Noch bevor wir frühstücken und uns die Brote für den Tag schmieren, animiert uns die Reiseleiterin zur Gymnastik. Die Arme hoch, auseinander, ausschütteln und dann beim Ausatmen »Huiiiii« rufen. (Einige Übungen erinnern an die Tele-Skigymnastik Rosi Mittermaiers.) Gut aufgewärmt bringt uns der Hochlandjeep wenig später in zwei Gruppen zum Startpunkt. Das blaue Gefährt bahnt sich quietschend und ächzend seinen Weg durch das unwegsame Gelände. Auf felsigen Abschnitten schaukelt der Jeep hin und her, wie ein Boot auf rauer See. Manchmal sieht man aus dem Fenster direkt in den Abgrund und ist erleichtert, wenn der Jeep wieder in die andere Richtung schwankt.

Eiswand, bedeckt mit der Asche des Eyjafjallajökull

Durchgeschüttelt stoppen wir am Ende einer hoch gelegenen Schotterpiste, von dort blickt man auf eine gigantische Wand aus Eis. Bis vor einigen Jahren war Íshellar eine riesige Höhle, doch dann brach der Bogen ein, ein Wanderer kam dabei ums Leben. Auch jetzt sollte man sich dem eisigen Koloss nur vorsichtig nähern, jederzeit könnten weitere Brocken abfallen.

Ehrfürchtig, aber auch neugierig stehen wir vor der Eishöhle, die ebenfalls von der grauschwarzen Asche des Eyjafjallajökull bedeckt ist, danach wandern wir querfeldein in eine Niederung: Aus einer Quelle spritzt kochendheißes Wasser mit lautem Getöse in die Höhe. »Das ist eine von weltweit drei natürlichen Springquellen«, erklärt Geologe Sigmundur Einarsson. Sonst gibt es nur noch eine in Neuseeland und auf Island den Geysir Strokkur, jenes beliebte Touristenziel, in das die New Yorker Künstlergruppe ihr grünes Pulver streute.

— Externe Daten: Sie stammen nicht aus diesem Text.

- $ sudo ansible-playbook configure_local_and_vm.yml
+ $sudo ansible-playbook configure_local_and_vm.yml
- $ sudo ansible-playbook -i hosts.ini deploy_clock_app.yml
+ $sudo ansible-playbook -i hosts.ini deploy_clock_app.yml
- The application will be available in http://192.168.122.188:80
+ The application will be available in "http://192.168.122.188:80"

Kaum einer kennt jedoch diese abgelegene Quelle, kein vorgetretener Weg führt dorthin. Dem Umweltverband und Ósk ist es wichtig, die Gruppe an Orte wie diese zu führen, um darauf aufmerksam zu machen, dass diese Flecken in Gefahr sind. Denn Investoren aus der Großindustrie wollen das Naturschutzgebiet bald für die Energiegewinnung nutzen. Damit wäre diese unberührte Landschaft in Gefahr, wie zuvor schon Kárahnjúkar, ein Vulkangebiet im Osten Islands. Bereits seit 2003 machen Ósk und eine befreundete Yogalehrerin Touren in bedrohte Gebiete. Fast tausend Leute wanderten mit ihnen bis 2006 zum Kárahnjúkar. Es war der Lebensraum wild lebender Gänse und Rentiere, der mächtige Gletscherfluss Jökulsá á Brú schlängelte sich durch das einsame Naturschutzgebiet.

 

Genau dort wurden ein riesiger Stausee und ein Wasserkraftwerk gebaut, man errichtete es ausschließlich für einen amerikanischen Aluminiumkonzern, damit dessen Aluminiumschmelze in den Ostfjorden mit günstigem Strom versorgt werden kann. Ósk war im September 2006 als eine der Letzten vor Ort, bevor die Fläche von 57 Quadratkilometern überflutet wurde. Unmittelbar nach ihrer letzten Tour riss man die Brücke, die Verbindung zum Wandergebiet Kárahnjúkar, ab. »Es war ein sonniger Herbsttag und die Moospflanzen blühten«, erzählt sie. »Die Erde glühte förmlich, es war seltsam still.« Viele Prominente und Künstler begleiteten die Isländerin damals auf einer ihrer Wanderungen. Sie übernachteten gemeinsam in Zelten, sangen morgens Volkslieder und liefen durch eine Landschaft, die es kurz darauf nicht mehr geben würde.

Brodelnde Untergründe

Eirún, eine der Künstlerinnen von der Icelandic Love Corporation, war ebenfalls mit dabei, sie beschrieb den Moment so: »Es fühlte sich an, als würde die Natur weinen.«

Andri Snær Magnasons Film ›Draumalandið‹ dokumentiert das gigantische Kárahnjúkar-Staudamm-Projekt. Selbst aus der Vogelperspektive ist der 193 Meter hohe Staudamm riesig. Die Argumentation der damaligen Industrieministerin: »Diese Region ist nichts, was man als besonders schön bezeichnen würde. Sicherlich, ein großes Naturgebiet wird überflutet, aber so schön ist es nicht. Auf jeden Fall nicht, wenn man es mit anderen Orten in Island vergleicht.« Damals wurde vielen Isländern zum ersten Mal richtig bewusst, dass ihre Natur endlich ist. Es gab etliche Protestaktionen und Konzerte, die Überflutung des Hochlandes konnte allerdings nicht verhindert werden. Bis heute wird darüber gestritten, ob die geschaffenen Arbeitsplätze die Zerstörung der Natur rechtfertigen.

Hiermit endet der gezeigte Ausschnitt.